Problem
The answer must give back every line of the data exactly, with no pictures.
______
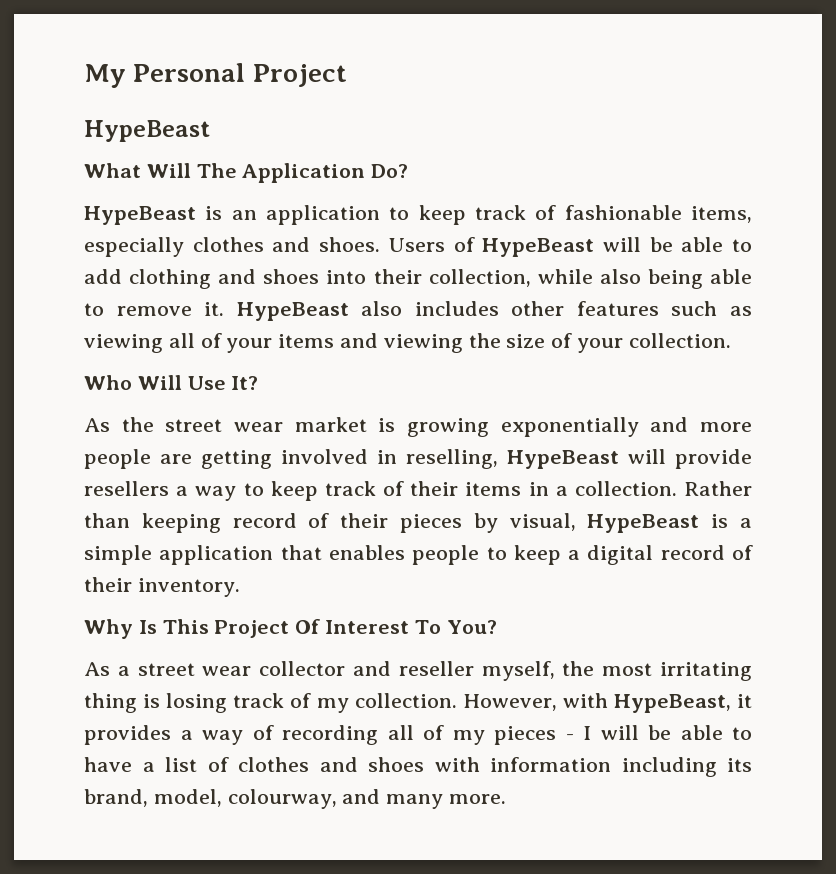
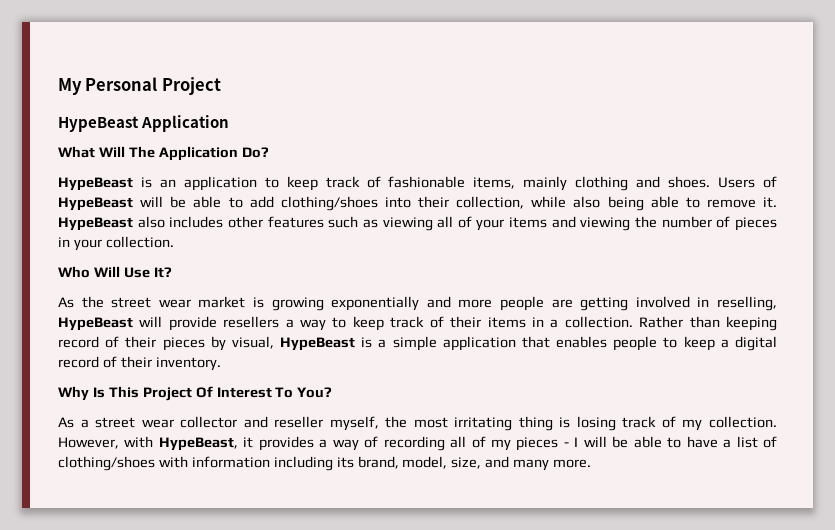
  My Personal Project
- HypeBeast
+ HypeBeast Application
- HypeBeast is an application to keep track of fashionable items, especially clothes and shoes.
+ HypeBeast is an application to keep track of fashionable items, mainly clothing and shoes.
- Users of HypeBeast will be able to add clothing and shoes into their collection, while also being able to remove it.
+ Users of HypeBeast will be able to add clothing/shoes into their collection, while also being able to remove it.
- HypeBeast also includes other features such as viewing all of your items and viewing the size of your collection.
+ HypeBeast also includes other features such as viewing all of your items and viewing the number of pieces in your collection.
- However, with HypeBeast, it provides a way of recording all of my pieces - I will be able to have a list of clothes and shoes with information including its brand, model, colourway, and many more.
+ However, with HypeBeast, it provides a way of recording all of my pieces - I will be able to have a list of clothing/shoes with information including its brand, model, size, and many more.

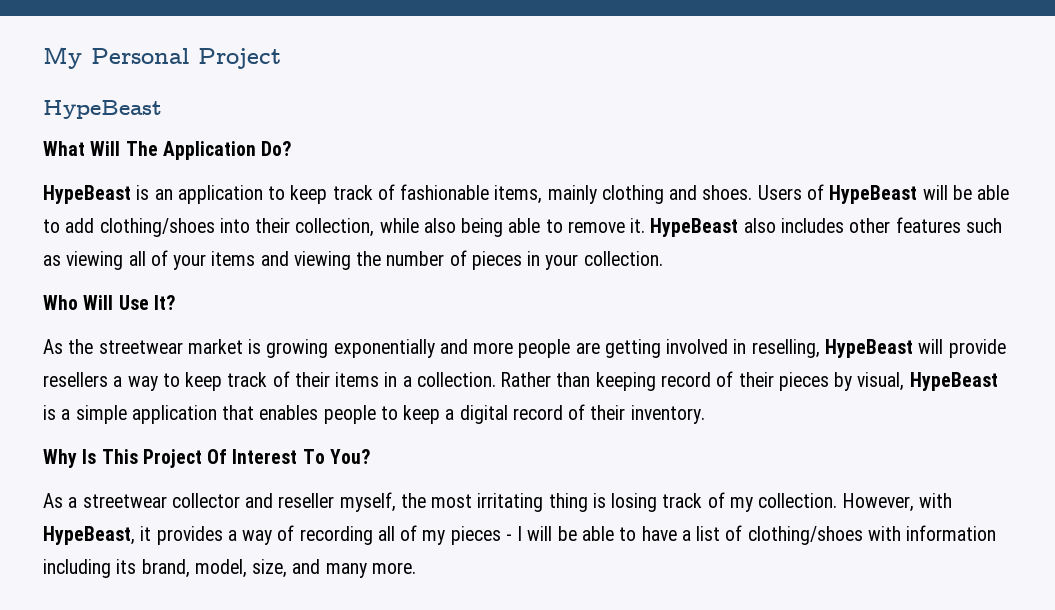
  My Personal Project
- HypeBeast Application
+ HypeBeast
- As the street wear market is growing exponentially and more people are getting involved in reselling, HypeBeast will provide resellers a way to keep track of their items in a collection.
+ As the streetwear market is growing exponentially and more people are getting involved in reselling, HypeBeast will provide resellers a way to keep track of their items in a collection.
- As a street wear collector and reseller myself, the most irritating thing is losing track of my collection.
+ As a streetwear collector and reseller myself, the most irritating thing is losing track of my collection.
______
Task result
  My Personal Project
- HypeBeast
+ HypeBeast Application
- HypeBeast is an application to keep track of fashionable items, especially clothes and shoes.
+ HypeBeast is an application to keep track of fashionable items, mainly clothing and shoes.
- Users of HypeBeast will be able to add clothing and shoes into their collection, while also being able to remove it.
+ Users of HypeBeast will be able to add clothing/shoes into their collection, while also being able to remove it.
- HypeBeast also includes other features such as viewing all of your items and viewing the size of your collection.
+ HypeBeast also includes other features such as viewing all of your items and viewing the number of pieces in your collection.
- However, with HypeBeast, it provides a way of recording all of my pieces - I will be able to have a list of clothes and shoes with information including its brand, model, colourway, and many more.
+ However, with HypeBeast, it provides a way of recording all of my pieces - I will be able to have a list of clothing/shoes with information including its brand, model, size, and many more.

  My Personal Project
- HypeBeast Application
+ HypeBeast
- As the street wear market is growing exponentially and more people are getting involved in reselling, HypeBeast will provide resellers a way to keep track of their items in a collection.
+ As the streetwear market is growing exponentially and more people are getting involved in reselling, HypeBeast will provide resellers a way to keep track of their items in a collection.
- As a street wear collector and reseller myself, the most irritating thing is losing track of my collection.
+ As a streetwear collector and reseller myself, the most irritating thing is losing track of my collection.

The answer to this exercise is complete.